Exercise: Exactly as written, copy every line from the one containing "color: #737373 ->" through the end of the records, with the pictures left out.

Source data:
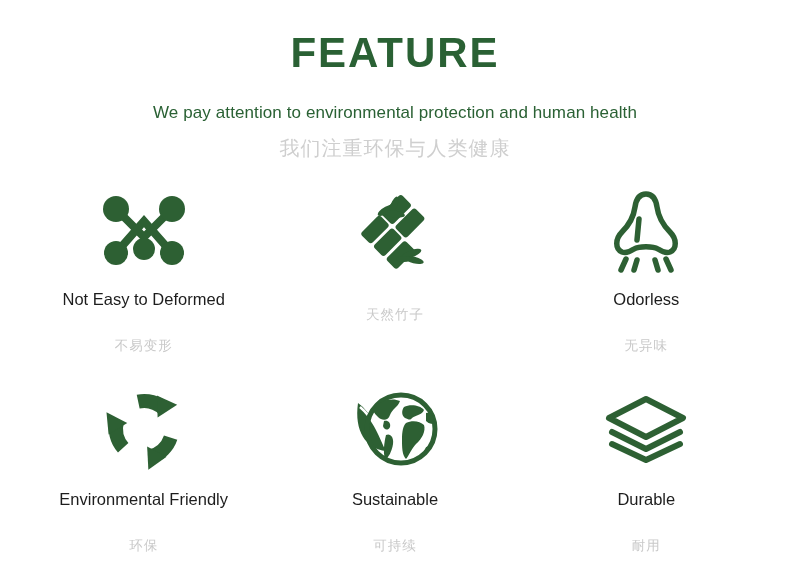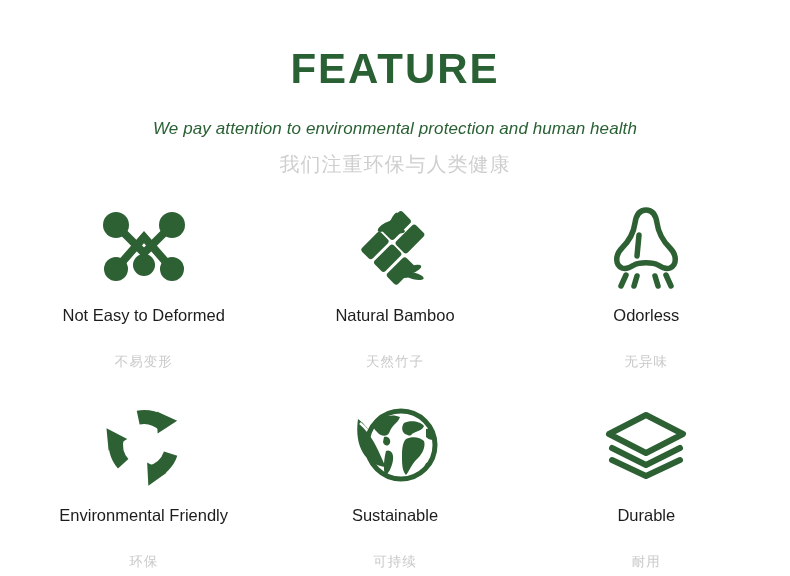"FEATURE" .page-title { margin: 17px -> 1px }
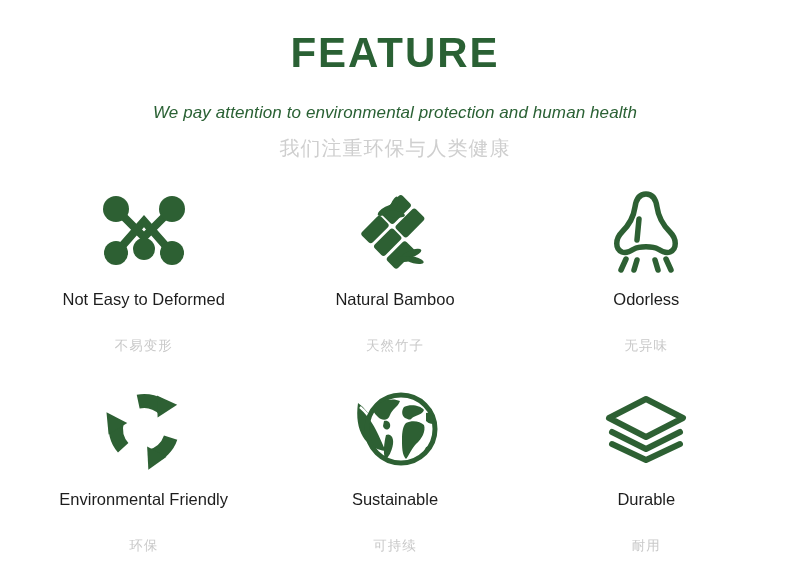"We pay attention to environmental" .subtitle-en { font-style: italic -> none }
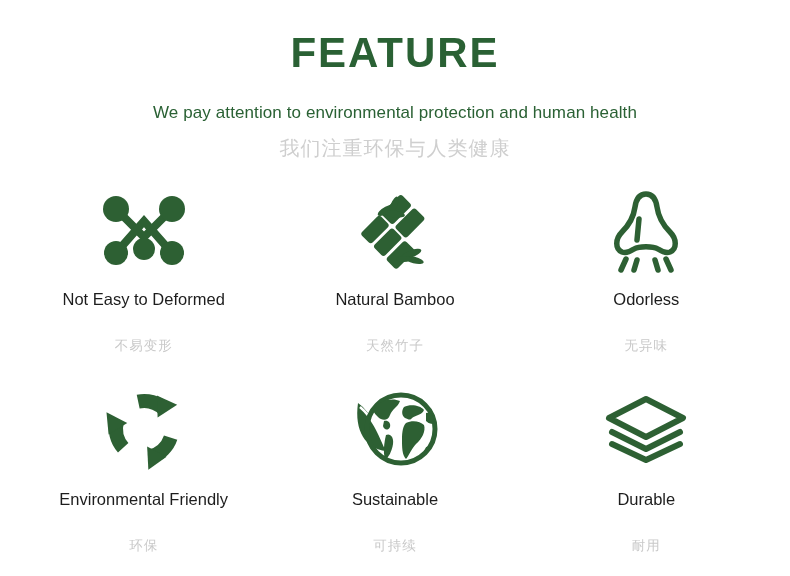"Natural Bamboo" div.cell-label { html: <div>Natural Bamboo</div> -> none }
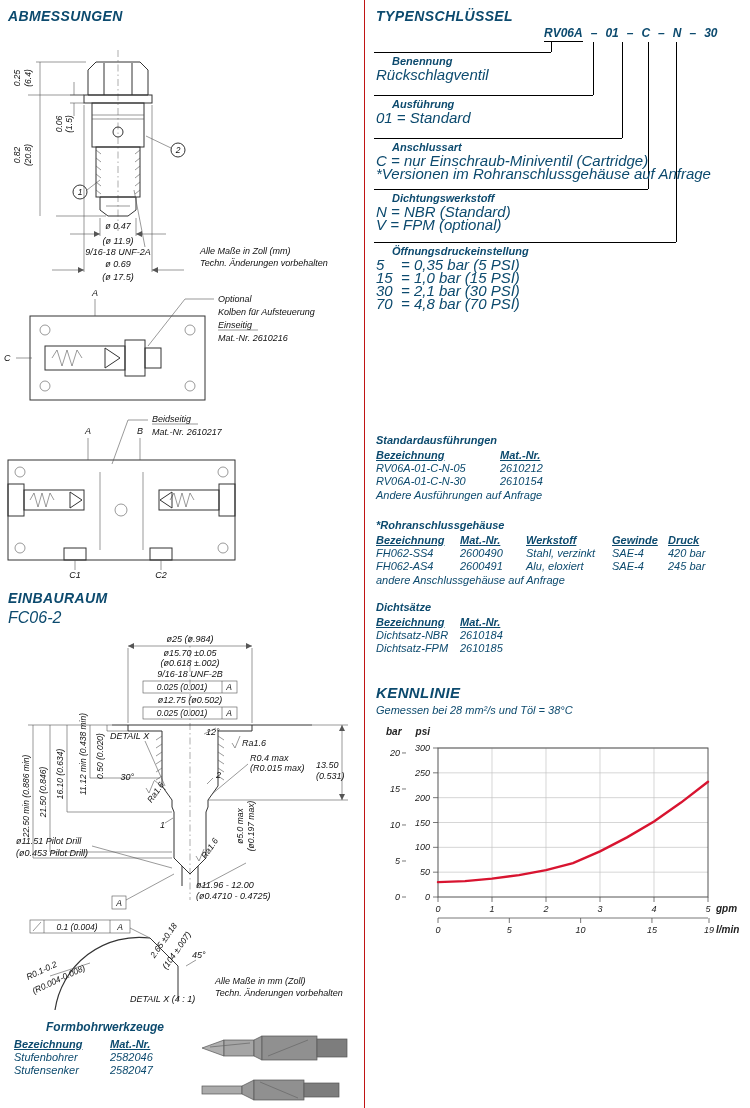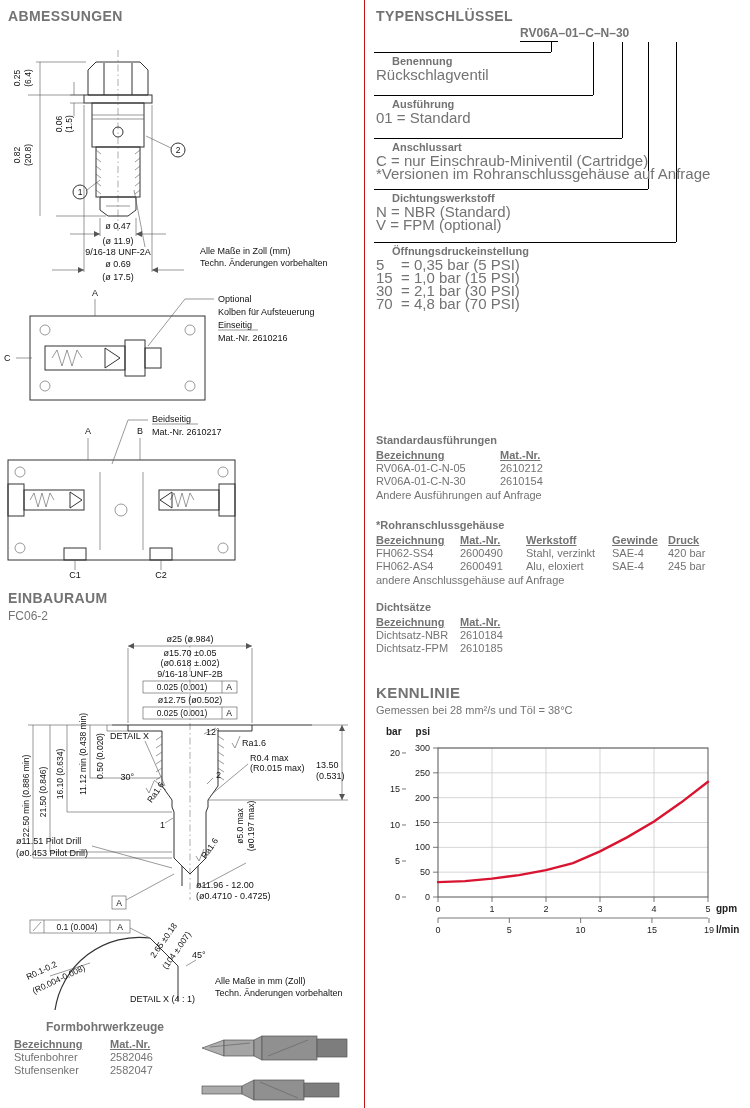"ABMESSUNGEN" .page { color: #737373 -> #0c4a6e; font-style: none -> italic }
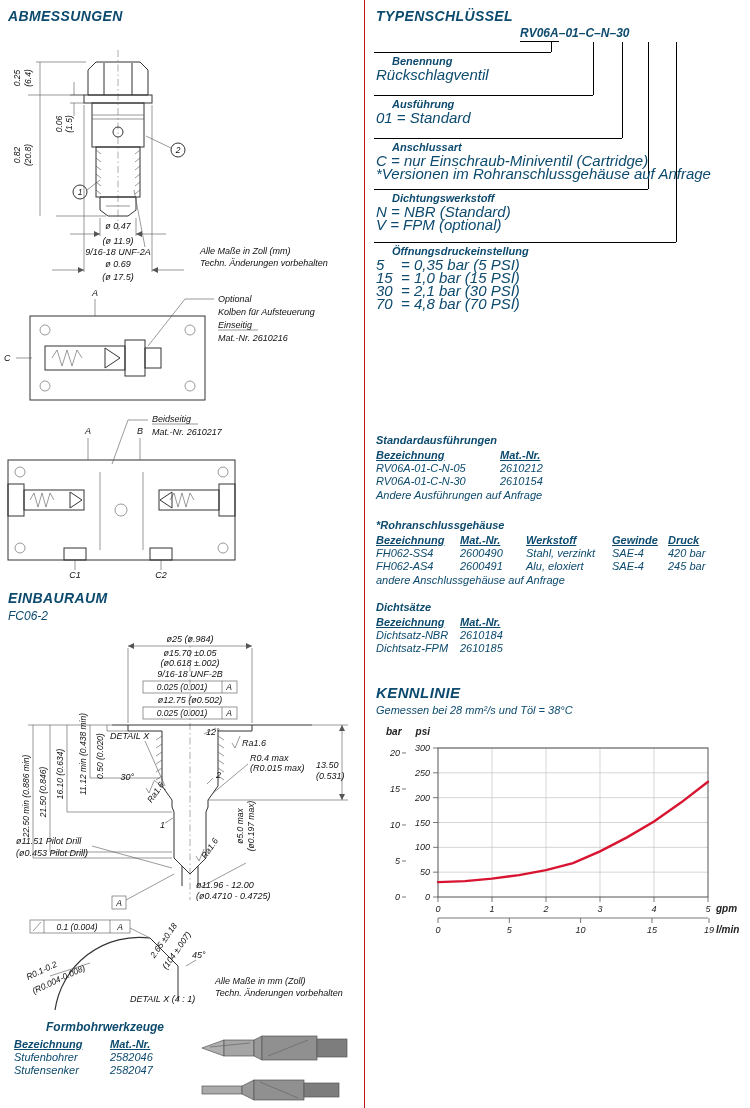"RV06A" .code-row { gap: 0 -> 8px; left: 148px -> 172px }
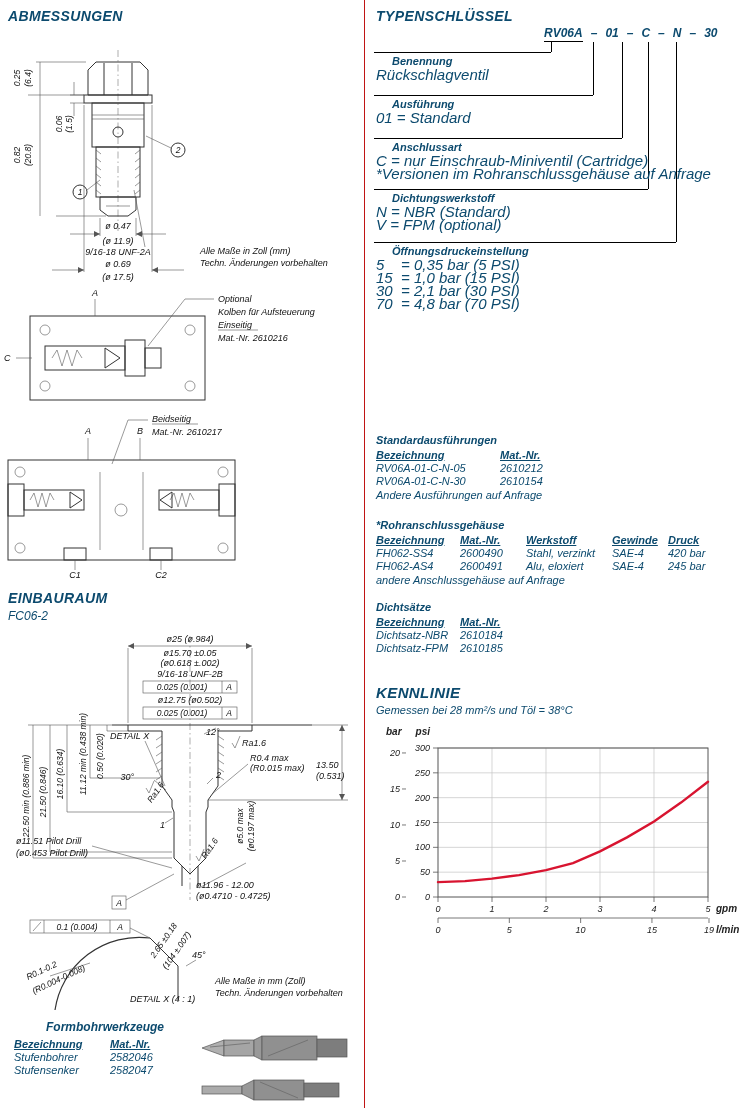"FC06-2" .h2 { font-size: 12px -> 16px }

Answer box:
"ABMESSUNGEN" .page { color: #737373 -> #0c4a6e; font-style: none -> italic }
"RV06A" .code-row { gap: 0 -> 8px; left: 148px -> 172px }
"FC06-2" .h2 { font-size: 12px -> 16px }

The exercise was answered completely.